En un de mis tiestos de pimientos pernocta un sapo crestado sureño (Bufo guentheri). Pasa la noche, húmeda y confortable, aplastando con sus palmeadas extremidades, mis malogrados ajís. El maco –así lo llaman acá- es nocturno en sus actividades, sigiloso para atrapar insectos y pequeños invertebrados. Su lomo es sumamente venenoso, así que cuidado con tocarlo. Por la mañana, cuando salgo al jardín, Carleto decide, molesto por mi presencia, abandonar la pensión, y desayunar fuera. O busca una hembra para cortejarla y posteriormente, tener sapitos. La especie no está amenazada, pero sí su habitat. Aunque en nuestro campo (de golf) se siente a gusto. A su bola.

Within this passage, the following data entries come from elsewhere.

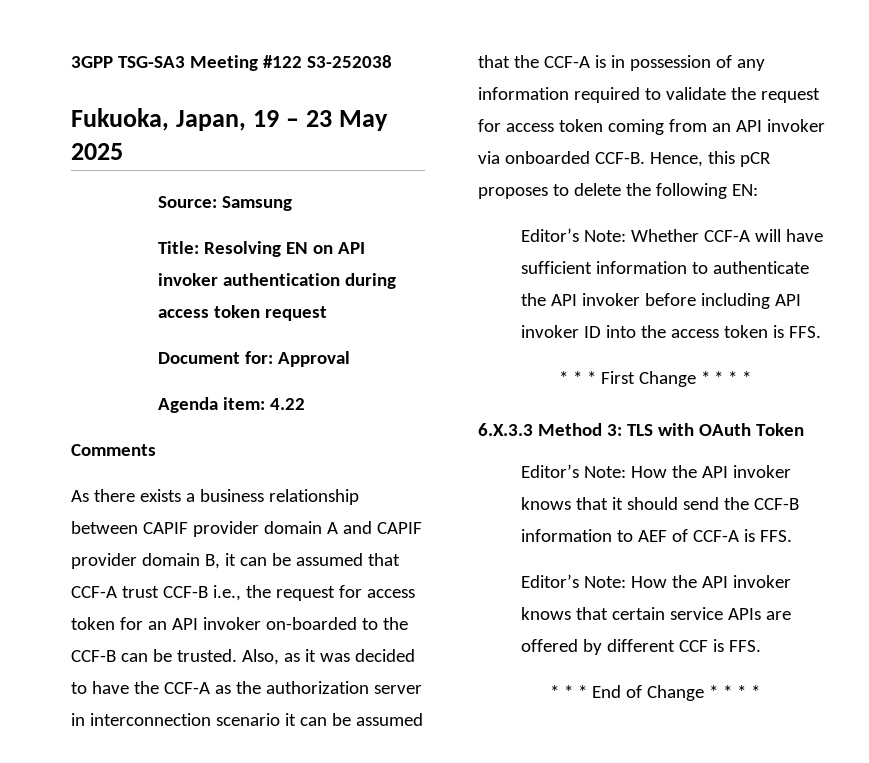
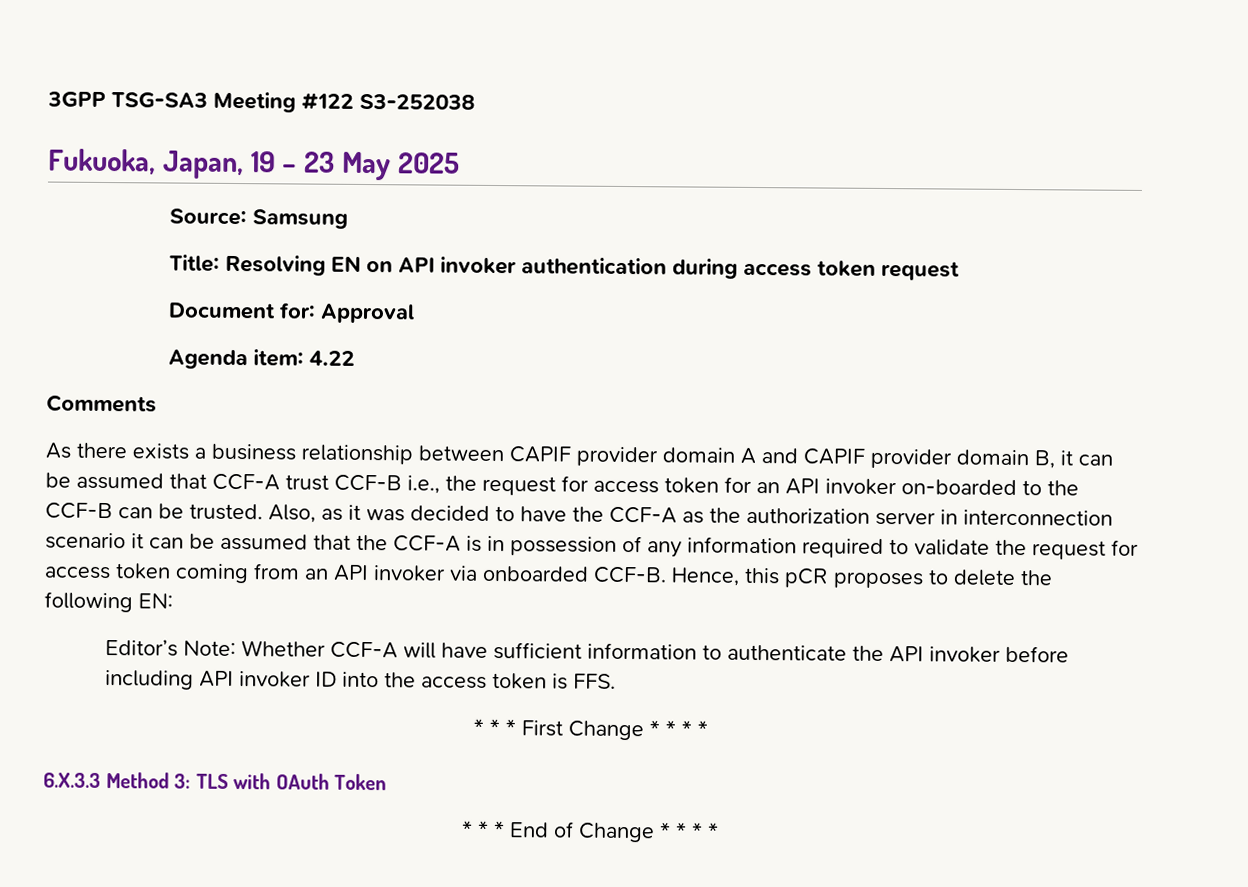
- Editor’s Note: How the API invoker knows that it should send the CCF-B information to AEF of CCF-A is FFS.
- Editor’s Note: How the API invoker knows that certain service APIs are offered by different CCF is FFS.

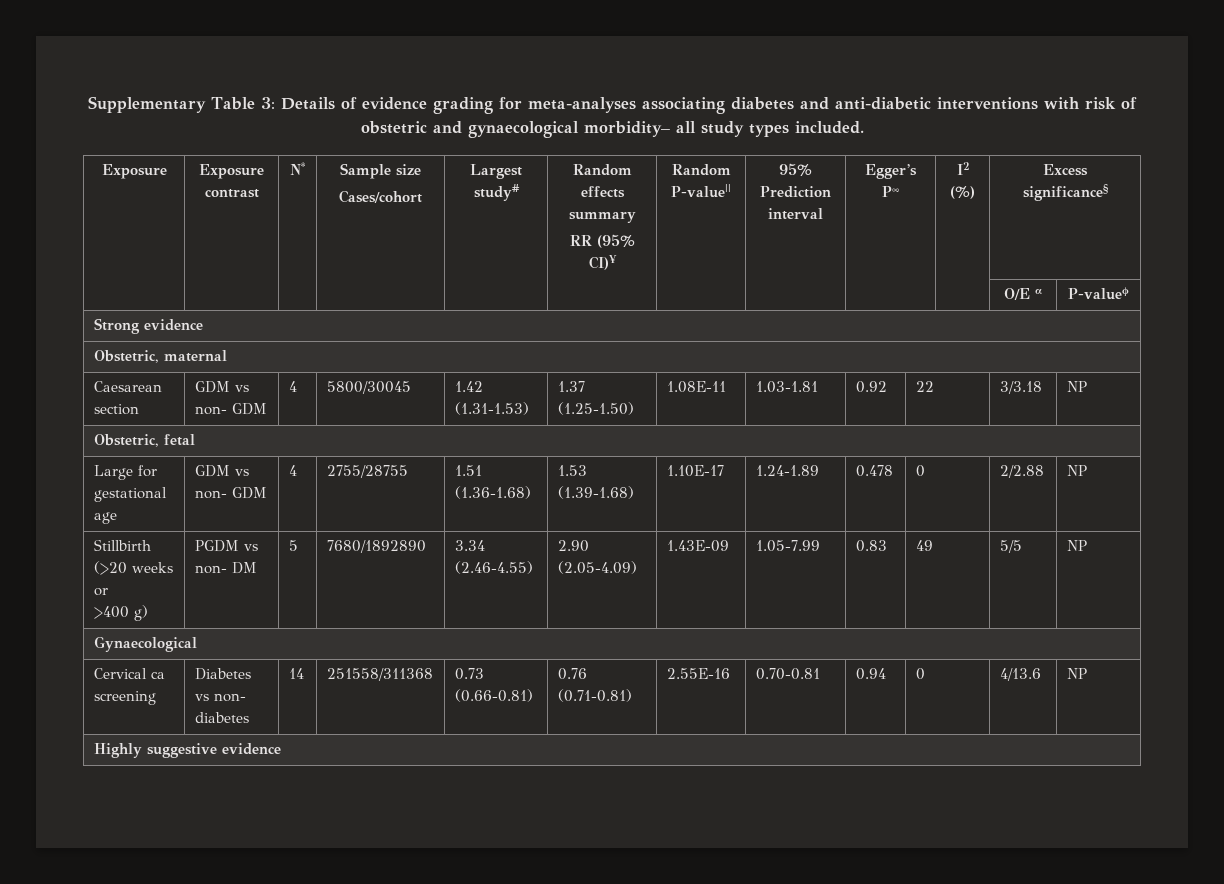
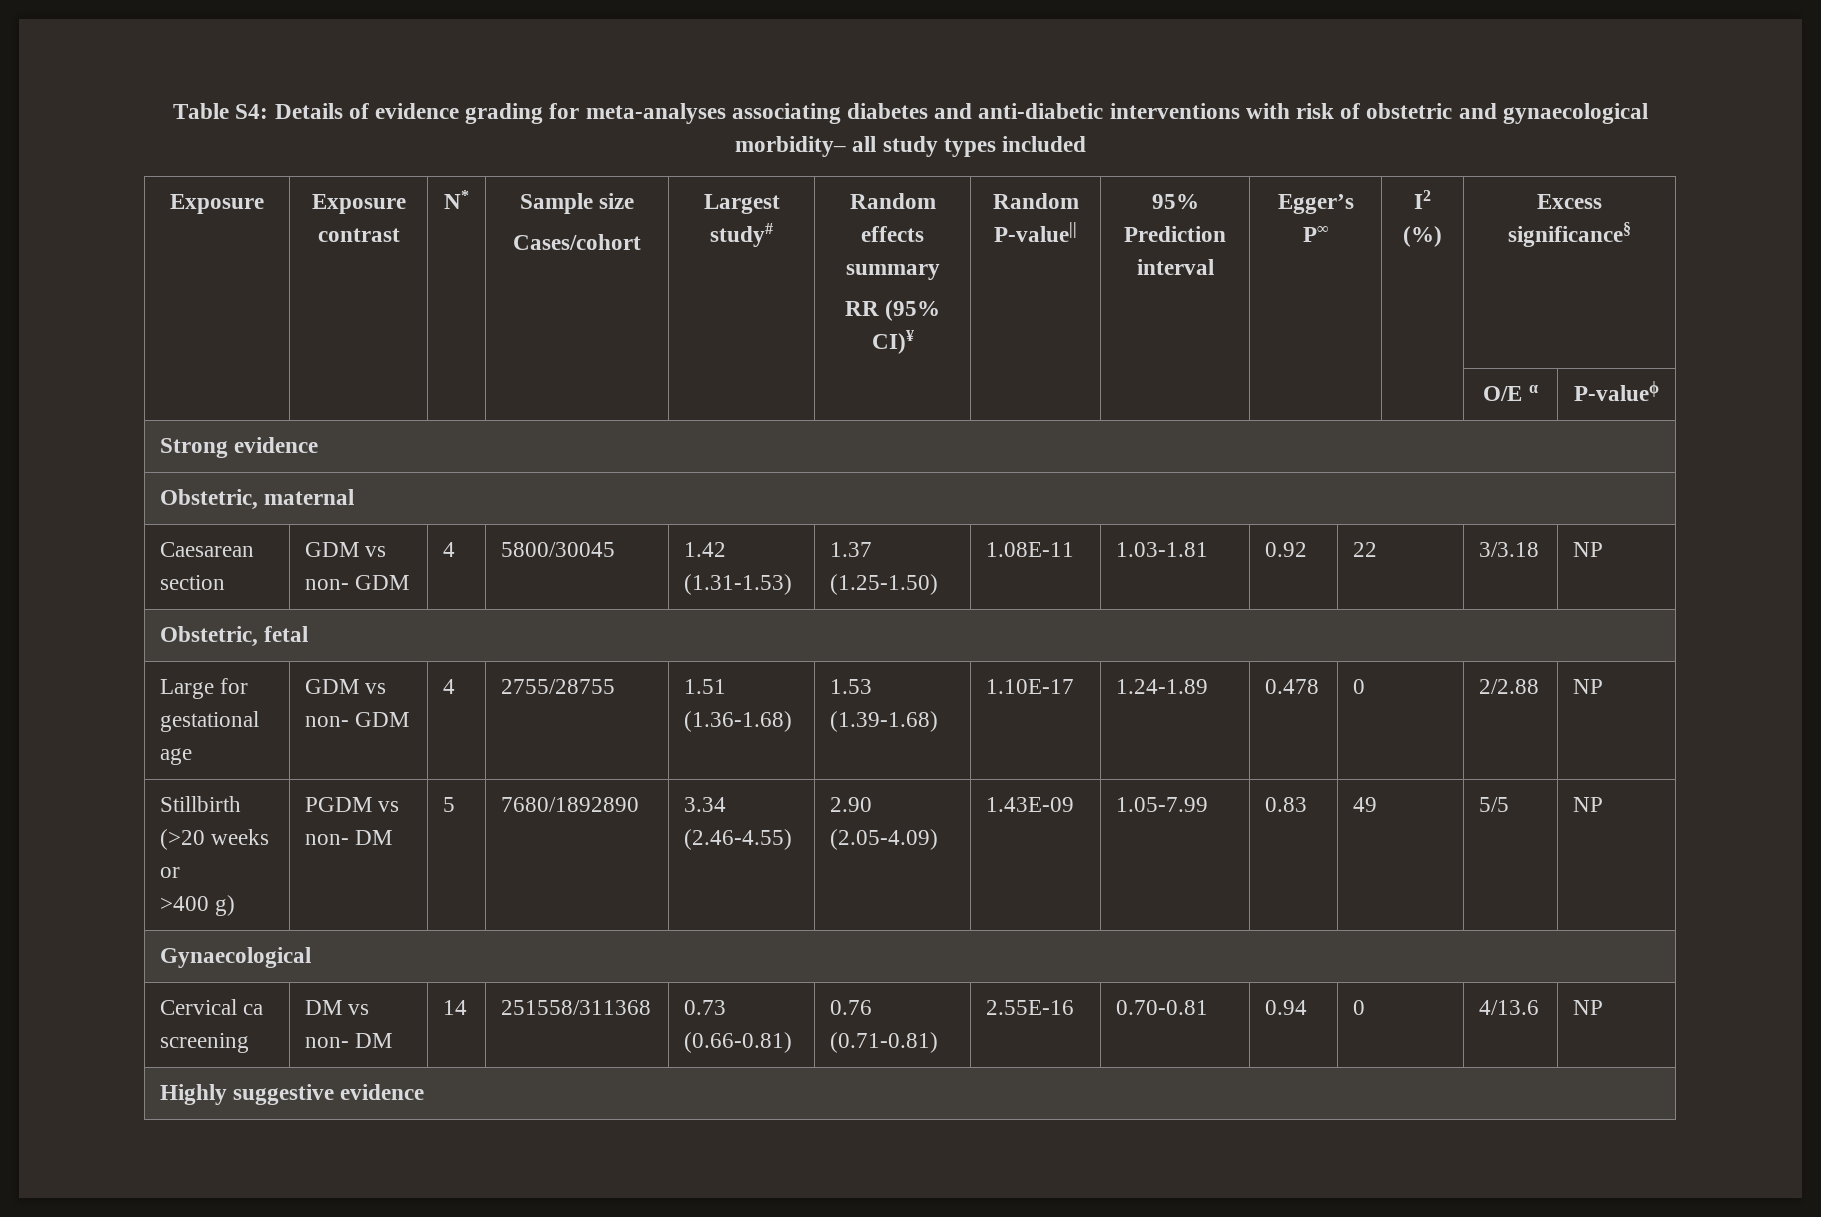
- Supplementary Table 3: Details of evidence grading for meta-analyses associating diabetes and anti-diabetic interventions with risk of obstetric and gynaecological morbidity– all study types included.
+ Table S4: Details of evidence grading for meta-analyses associating diabetes and anti-diabetic interventions with risk of obstetric and gynaecological morbidity– all study types included
- Cervical ca screening | Diabetes vs non- diabetes | 14 | 251558/311368 | 0.73 (0.66-0.81) | 0.76 (0.71-0.81) | 2.55E-16 | 0.70-0.81 | 0.94 | 0 | 4/13.6 | NP
+ Cervical ca screening | DM vs non- DM | 14 | 251558/311368 | 0.73 (0.66-0.81) | 0.76 (0.71-0.81) | 2.55E-16 | 0.70-0.81 | 0.94 | 0 | 4/13.6 | NP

Los escandalosos, los pitirres

Su atalaya es una plamera, cercana a la piscina. Desde allí controlan todo el área. Nada se les escapa, vigilan, dan la alarma, y atacan a cualquier intruso. No te fies de su aspecto sutil, su nombre en latín lo dice de todo: Tyrannus dominicensis, o sea, un déspota local. Sus fechorías no pasan desapercibidas, pasa una garza (Ardea herodias) despistada y la pareja de pitirres la acosan hasta que se aleja de lo que consideran su territorio. Recientemente un pájaro carpintero (Melanerpes striatus) intentó, junto a su pareja instalarse en palmera siguiente. Pues no. A los pequeños tiranos no les salió de la plumas tener nuevos vecinos, así que se buscaron otra madera que picotear. Hasta les he visto enfrentarse a uno de mis aves favoritas, el gavilán de la Hispaniola

(Buteo ridgwayi), una especie endémica que pulula por el Hoyo 7. En ocasiones llega al 8, ampliando su espectro de caza, y los macarras del barrio lo hacen retroceder.